Git Synching
If you need to share your project with other programmers (could be programmers working on the same project, or if you want to release the project as open source), then it is not good enough to only have a local repository on your own computer, because how would the other programmers get access to it? Your own computer is probably not connected to the Internet all the time, and even if it would be, how would you configure who would have access to your different repositories? Therefor it is very common that you have the repository on a server on the Internet instead, where it is available to anyone that should be able to access it 24/7, and it is through this repository multiple programmers can work on the project at the same time.
Remote repositories
We call a repository hosted on a server on the Internet for a remote repository, because it is not a local repository that exists locally on your own computer, but a repository on a remote computer.
There exists two different types of remote repositories: public and private repositories.
A public repository is a repository anyone has read access to. The creator of the repository can give other users write access, so others can contribute to the project. Open source projects usually use a public repository.
A private repository is a repository that only the creator and invited users have read & write access to. This is usually used by companies working on projects they are selling to customers and don't want to give away for free.
Instead of you setting up your own server to host your repositories, you can use one of the many websites that offer to host your repositories for you, such as:
In addition to hosting your repositories, these websites usually have many other good-to-have features, such as:
- Issue tracking (let users report errors they find)

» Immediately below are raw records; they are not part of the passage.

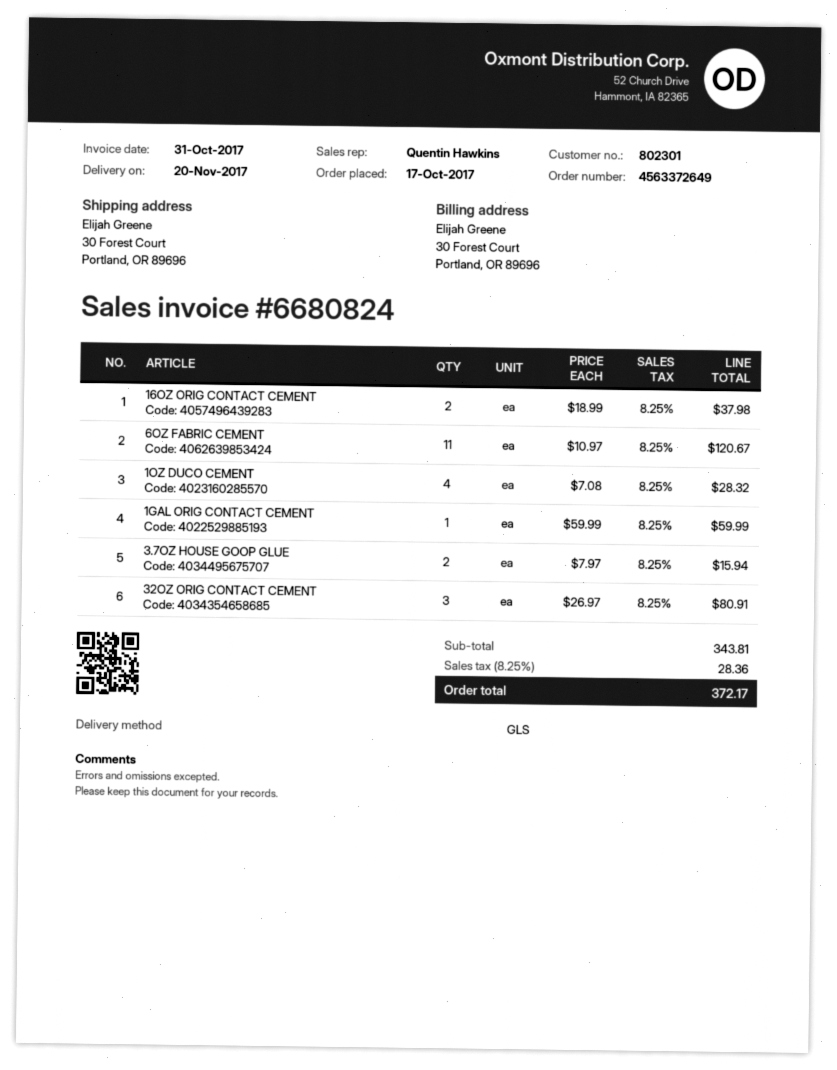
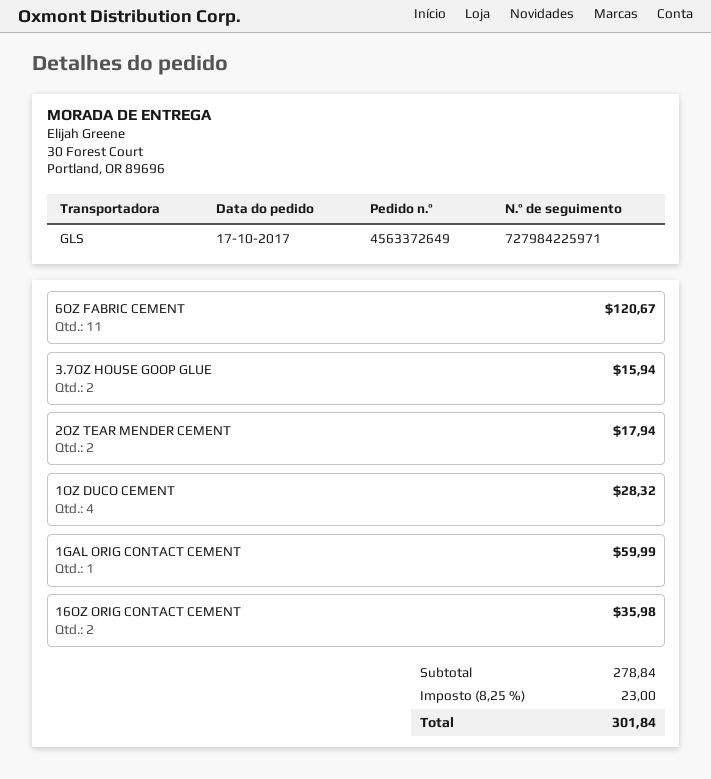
16OZ ORIG CONTACT CEMENT: 2 for 37.98 -> 2 for 35.98
32OZ ORIG CONTACT CEMENT: 3 for 80.91 -> none
2OZ TEAR MENDER CEMENT: none -> 2 for 17.94
subtotal: 343.81 -> 278.84
tax: 8.25% = 28.36 -> 8.25% = 23.00
total: 372.17 -> 301.84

- Collaboration (give other users read/write access to your repositories)
- Continuos Integration
- ...
Which of these websites you should use depends on which features you need and how much you are willing to pay for them, but GitHub is one of the most popular choices for open source projects. A benefit with GitLab is that GitLab itself is open source, so if you later discover that you need to host your repositories on your own server, then you can "easily" setup your own GitLab server and move your repositories over there, and then continue to work as usual.
Connecting remote and local repositories
So, often when you start to work on a new project, you start by creating a new remote repository on one of the previously mentioned websites. Each remote repository get's a Uniform Resource Identifier (URI) that uniquely identifies that repository. That URI is something you can use to clone (create a copy of) that repository to you own computer by using the command git clone THE_URI
. This will create a new folder locally on your own computer that contains a copy of the remote repository. The idea is that when you want to add features/fix bugs, then you change the code in the local repository on your own computer and create commits there. Then you can send these commits to the remote repository, where the rest of the world (or only invited users) can take part of them.

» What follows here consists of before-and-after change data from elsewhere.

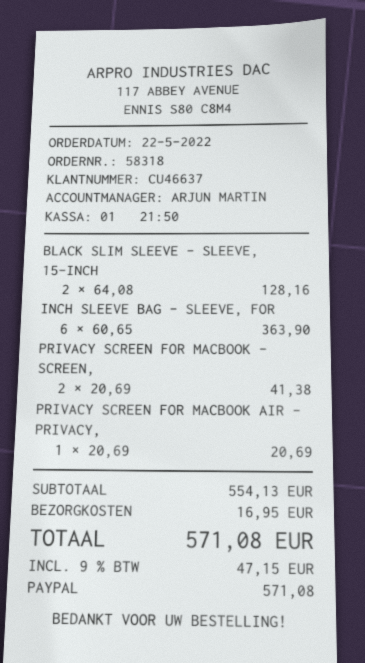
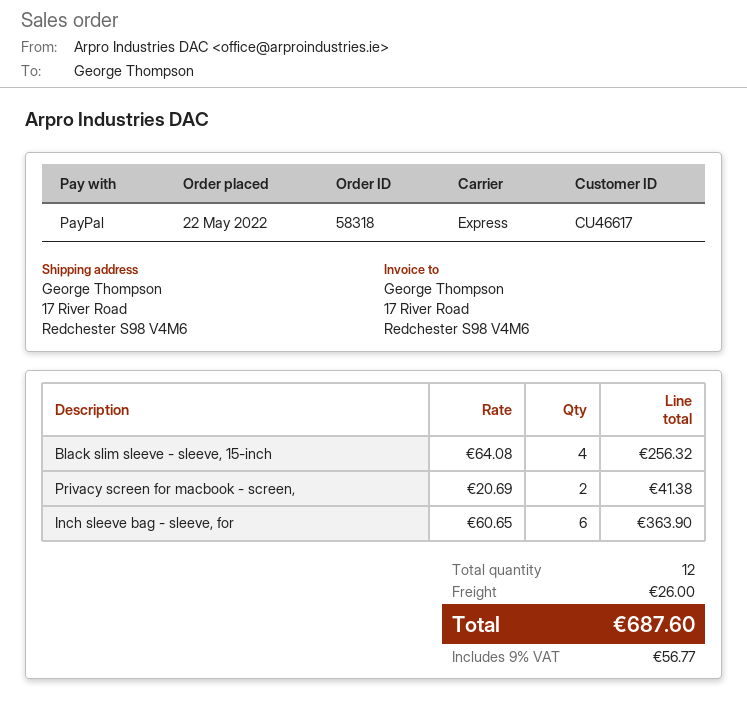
customer number: CU46637 -> CU46617
BLACK SLIM SLEEVE - SLEEVE, 15-INCH: 2 x 64.08 = 128.16 -> 4 x 64.08 = 256.32
PRIVACY SCREEN FOR MACBOOK AIR - PRIVACY,: 1 x 20.69 = 20.69 -> none
shipping: 16.95 -> 26.00
tax: 9% = 47.15 -> 9% = 56.77
total: 571.08 -> 687.60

Most often, we have just one remote repository, but it is possible to have multiple remote repositories for the same project. We will not get into the details of that here, but a consequence of that is that each remote repository also gets a name we can use to refer to that specific remote repository. When you use git clone THE_URI
, the remote repository will get the name origin
(we say that the origin of our local repository is the remote repository we cloned it from), so in our local repository the name origin
will refer to the remote repository (the name of the remote repository is something we will use later).
When a local repository is connected to a remote repository, it has extra pointers to keep track of the branches in the remote repository. For example, imagine that the remote repository looks like this:
MASTER BRANCH
↓
Commit 1 <-- Commit 2
When you clone the remote repository to your own computer, your local repository will look like this:
HEAD
↓
MASTER BRANCH
↓
Commit 1 <-- Commit 2
↑
ORIGIN/MASTER BRANCH
That is, it has a pointer called origin/master
that points to the latest commit on the master
branch you have received from the remote (origin
) repository, and a branch called master
that keeps track of the latest commit you have on your own local master
branch. The same is true for all other branches you have in the repository (if you had a branch called test
, you would also have a pointer called origin/test
, or whatever you call your remote repository).

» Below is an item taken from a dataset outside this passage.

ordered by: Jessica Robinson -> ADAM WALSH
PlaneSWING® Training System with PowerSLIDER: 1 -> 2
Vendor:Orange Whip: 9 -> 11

When you then create a new commit (Commit 3
) in your local repository on the master
branch, it looks like this:
HEAD
↓
MASTER BRANCH
↓
Commit 1 <-- Commit 2 <-- Commit 3
↑
ORIGIN/MASTER BRANCH
That is, creating a new commit on the master
branch does not update the origin/master
pointer, only your own master
pointer. Git uses these extra pointers (one for each branch) to keep track of which commits you have in your local repository that you haven't uploaded to the remote repository yet, and which commits in the remote repository you haven't downloaded yet (that has been uploaded by other programmers).
Note
git clone THE_URI
is not the only way to "connect" two repositories. If you already have a local repository that you want to share with the world, then you can create an empty remote repository and then "connect" to it from your local repository using the command git remote add
instead of the command git clone
. We will not cover those details here, but do be aware of the possibility.
Synching commits
So the idea is that we have one remote repository, and each programmer that wants to work on the project clones the remote repository to her own computer using the git clone THE_URI
command, so each programmer gets their own local repository where they can modify the source code on their own computers and create commits that only exists in their own local repository. When a programmer wants the other programmers that work on the project to take part of her commits, she uploads her new local commits to the remote repository, and then the other programmers can download her commits from there.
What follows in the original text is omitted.